Alejandro Stephens, Local 660’s president, added, “We’re talking about our members who made a sacrifice in the ‘90s. Now that there’s this unprecedented prosperity, we want our money.”

Especially galling, union officials say, is that supervisors got a 12.5% pay boost from the state Legislature this year, hiking their pay to $133,000.

Union officials say that, by their calculations, it would take a 15.5% raise over three years to bring their members’ inflation-adjusted pay back to its 1990 level, before they spent nearly four years without raises as the county skirted bankruptcy. They also oppose a county plan to have workers pay a $10-$15 health insurance co-payment when visiting a doctor.

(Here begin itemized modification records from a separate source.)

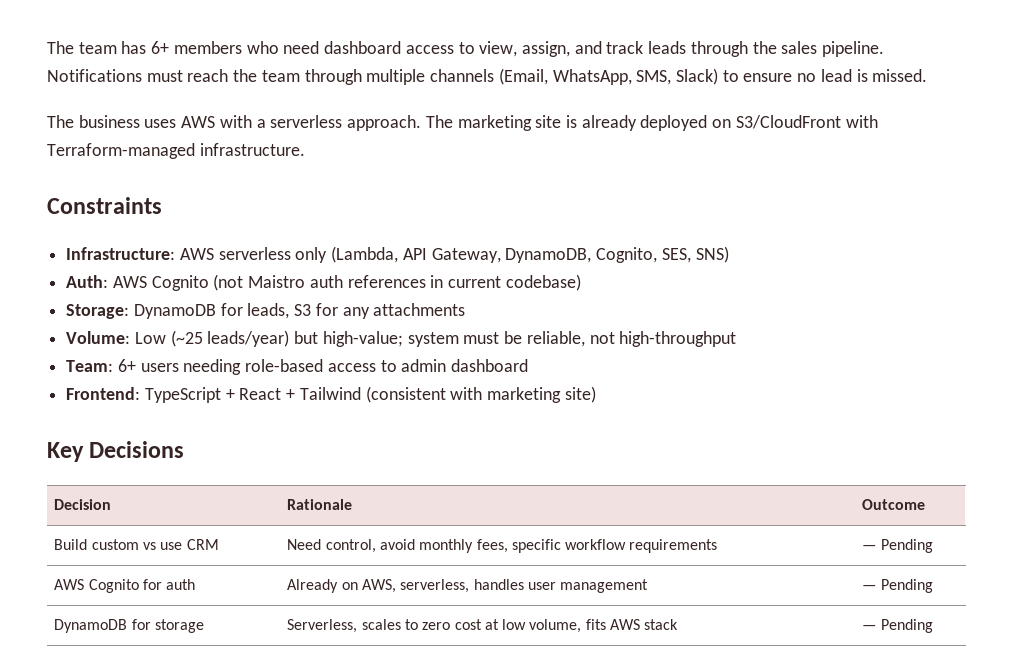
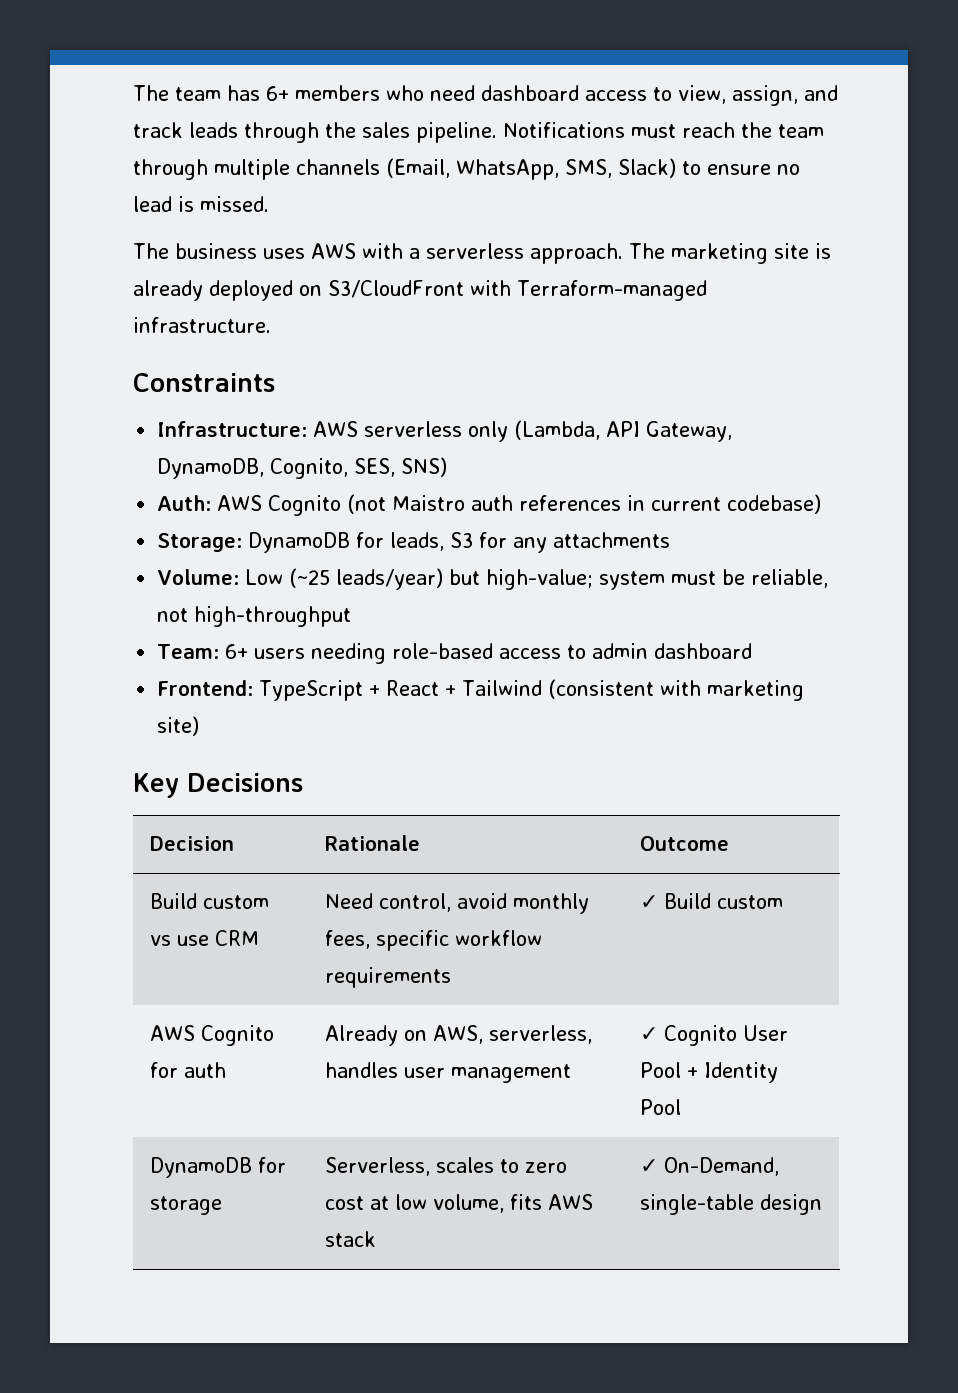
- Build custom vs use CRM | Need control, avoid monthly fees, specific workflow requirements | — Pending
+ Build custom vs use CRM | Need control, avoid monthly fees, specific workflow requirements | ✓ Build custom
- AWS Cognito for auth | Already on AWS, serverless, handles user management | — Pending
+ AWS Cognito for auth | Already on AWS, serverless, handles user management | ✓ Cognito User Pool + Identity Pool
- DynamoDB for storage | Serverless, scales to zero cost at low volume, fits AWS stack | — Pending
+ DynamoDB for storage | Serverless, scales to zero cost at low volume, fits AWS stack | ✓ On-Demand, single-table design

Local 660, whose membership voted during last month’s Democratic National Convention to approve a strike, is slated to negotiate with the county through Friday, when the current contract expires. But if there is no agreement by noon of that day, union leaders say, their members will strike.

Although they have not disclosed details, the strike is expected to begin as “rolling” job actions, moving from one county facility to another. A strike calendar circulating in the Hall of Administration shows job actions starting Oct. 2 at the registrar-recorder’s office and the Department of Animal Control, moving to the district attorney’s office--where Local 660 represents child support workers and clerical employees--and county hospitals, before building to a general strike by Oct. 11.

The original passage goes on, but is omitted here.